Thursday, August 14, 2008

Book News, In Brief

I know it's rather late in the season to be foisting yet another summer reading list on y'all, but this one was too good to keep to myself. Via CBR: Comics luminaries share their picks.

Via finance.sympatico: "By opening its channels to a million outside sellers, Amazon has undercut (eBay) and is winning the battle for Internet sales. Next up: A challenge to eBay's PayPal."

Via MSNBC: "The U.S. Government Accountability Office reported that college textbook prices increased at twice the rate of inflation between 1986 and 2004. Is there any way to avoid this crippling expense? Actually, there are several."

Via "Amazon's Kindle e-book reader will sell more than 380,000 in 2008, according to analysts at CitiGroup...Analyst Mark Mahaney reckons a Kindle is going to be the must-have item for this Christmas, pointing out that his predicted sales are roughly the same as those achieved by the iPod in its first year...He also reckons that by 2010 the Kindle will be contributing $1 billion annually to the online-bookseller-turned-everything-emporium - four per cent of their total revenue."

Wednesday, August 13, 2008

Recommended Reads: Geeks

Spirited Away: BFI Film Classics by Andrew Osmund
From the Anime News Network's article/press release:
In Spirited Away: BFI Film Classics, Osmund details the filmmaking process of Hayao Miyazaki on the 2002 work and how it relates to his previous films and the themes that he expounds. The British Film Institute book includes quotes from Miyazaki and his colleagues and over 60 color images. Osmund also wrote Satoshi Kon: The Illusionist, a book that profiles the acclaimed director of Perfect Blue, Paprika, and Paranoia Agent.

Bottomless Belly Button by Dash Shaw
From the NYMagazine author profile:
Bottomless Belly Button tells the story of a week in the life of the Loony family, whose parents, Maggie and David, are divorcing after 40 years...Shaw’s avoided the path that young writers so often follow, for better or for worse: He’s not really writing about himself. His parents are still married, and he seems to have been drawn to the story of a disintegrating family as a genre exercise. “It was interesting to me how there are differences in family relations”... Bottomless Belly Button, it seems, was created out of a desire to see what would happen if characters from a traditional family drama—“super-dysfunctional and super-dramatic”—were placed alongside characters from a more reserved family story: a narrative game, rather than a dead-serious uncovering of emotional trauma.

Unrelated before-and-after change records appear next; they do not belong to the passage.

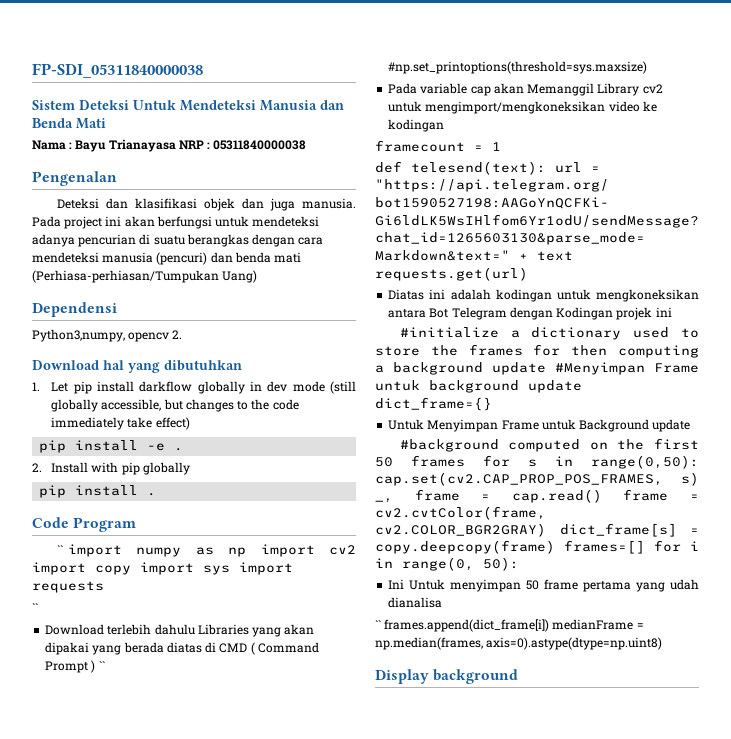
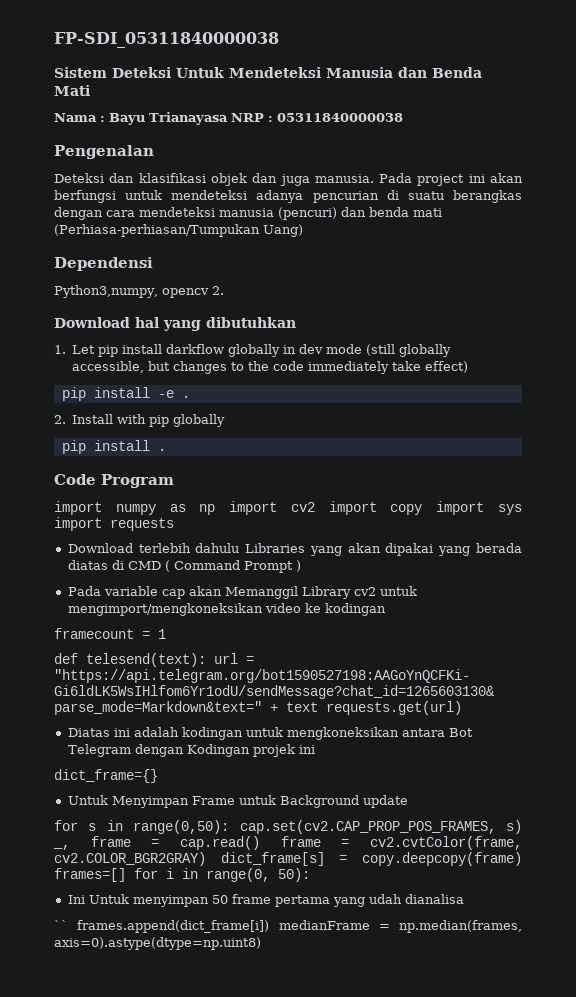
[56,545,63,554] `` -> (174, 481) none
[32,603,38,612] // `` -> (174, 524) none
[98,661,105,670] [388,61,648,74] `` #np.set_printoptions(threshold=sys.maxsize) -> (301, 566) none
[399,327,699,340] [375,344,699,358] [375,362,699,375] [375,380,582,393] #initialize a dictionary used to store the frames for then computing a background update #Menyimpan Frame untuk background update -> (315, 749) none
[399,438,699,452] [375,455,465,467] #background computed on the first 50 frames -> (408, 801) none
[375,669,519,684] // Display background -> (261, 943) none

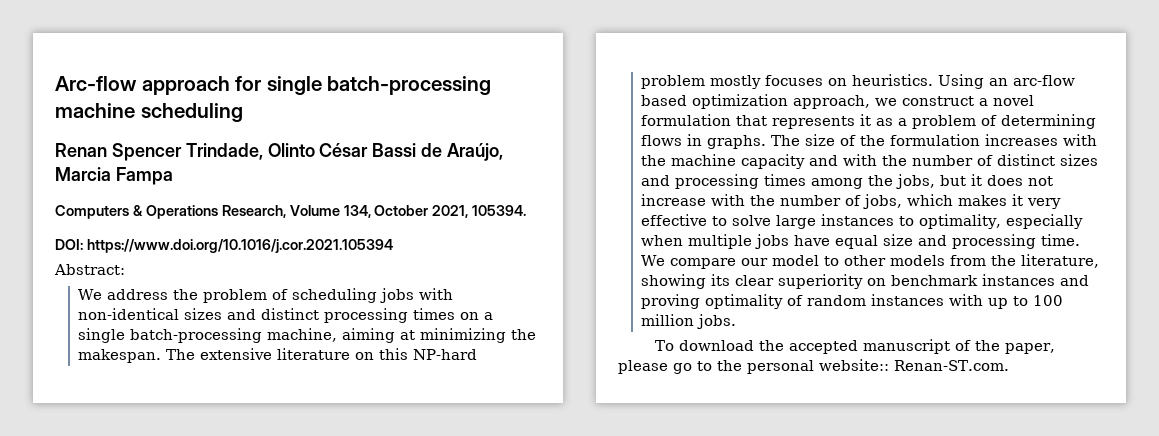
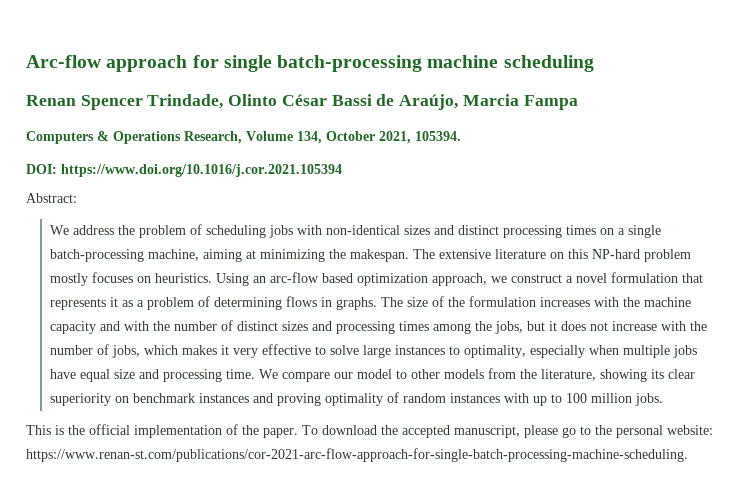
[655,339,1056,354] To download the accepted manuscript of the paper, -> [26,424,520,438] This is the official implementation of the paper. To download the accepted manuscript,
[819,359,1009,371] website:: Renan-ST.com. -> [667,425,713,435] [26,448,688,462] website: https://www.renan-st.com/publications/cor-2021-arc-flow-approach-for-single-batch-processing-machine-scheduling.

The Brief Wondrous Life of Oscar Wao by Junot Díaz
From the NYTimes book review:
Díaz shows impressive high-low dexterity, flashing his geek credentials, his street wisdom and his literary learning with equal panache. A short epigraph from the Fantastic Four is balanced by a longer one from Derek Walcott; allusions to Dune, The Matrix and (especially) The Lord of the Rings rub up against references to Melville and García Márquez. Oscar’s nickname is a Spanglish pronunciation of Oscar Wilde, whom he is said to resemble when dressed up in his Doctor Who costume for Halloween.

Tuesday, August 12, 2008

Congratulations, Yiddish Policemen's Union!
(are you done winning things yet?)

Michael Chabon has been awarded the prestigious Hugo Award for his most recent novel. Where does he find the shelf space?

Book News, In Brief

How true to life (i.e. scandalicious) is Britney Spears' mom's book going to be? Not very, judging from that soft focus book cover. For a more fitting distillation of the book's themes, click the image to the left.

Last week, disappointed readers of Breaking Dawn (are there any other kind?) were calling for a book burning. This week they're rallying behind a new plan: returning the books for full refunds. Ha! Go back to burning 'em, suckers. Caveat emptor, and all that.

Booksellers get labeled as nerds, sure, but we've got it a hell of a lot better than our brethren, the comic bookseller. Their public ridicule knows no bounds. Here's a link to a website dissing a comic book shop owner simply because he gave the new Astonishing X-Men a negative review. Although the comments section seems to side with the dissing, the piece raised a couple of question in my mind: Should negative reviews be nixed from a shopkeeper's spiels? Are they bad for business, or do they help to build a buyer's trust?

(Editor's Note: The fact that we've called our patrons suckers in one news item, only to then ponder customer loyalty in the next was not unintentional. To quote Full Metal Jacket, we're only "trying to suggest something about the duality of man...the Jungian thing.")

Monday, August 11, 2008

Book News, In Brief

McSweeney's asks tweens, teens and their online predators:
Did you see Shakespeare's Facebook pics?
(OMG!!! He's hot!!!)

Kafka and Thomas -- the new Britney and Lindsay?
Dylan Thomas' dirt filled diaries are up for public perusal, while an upstart publishing house has put out a book cataloging Kafka's vast and varied porn collection.

Edjumacated dudes predict Oprah's endorsement is worth a million votes. Considering the staggering quantities of East of Eden that she managed to sell to an otherwise illiterate America, I'd have to agree.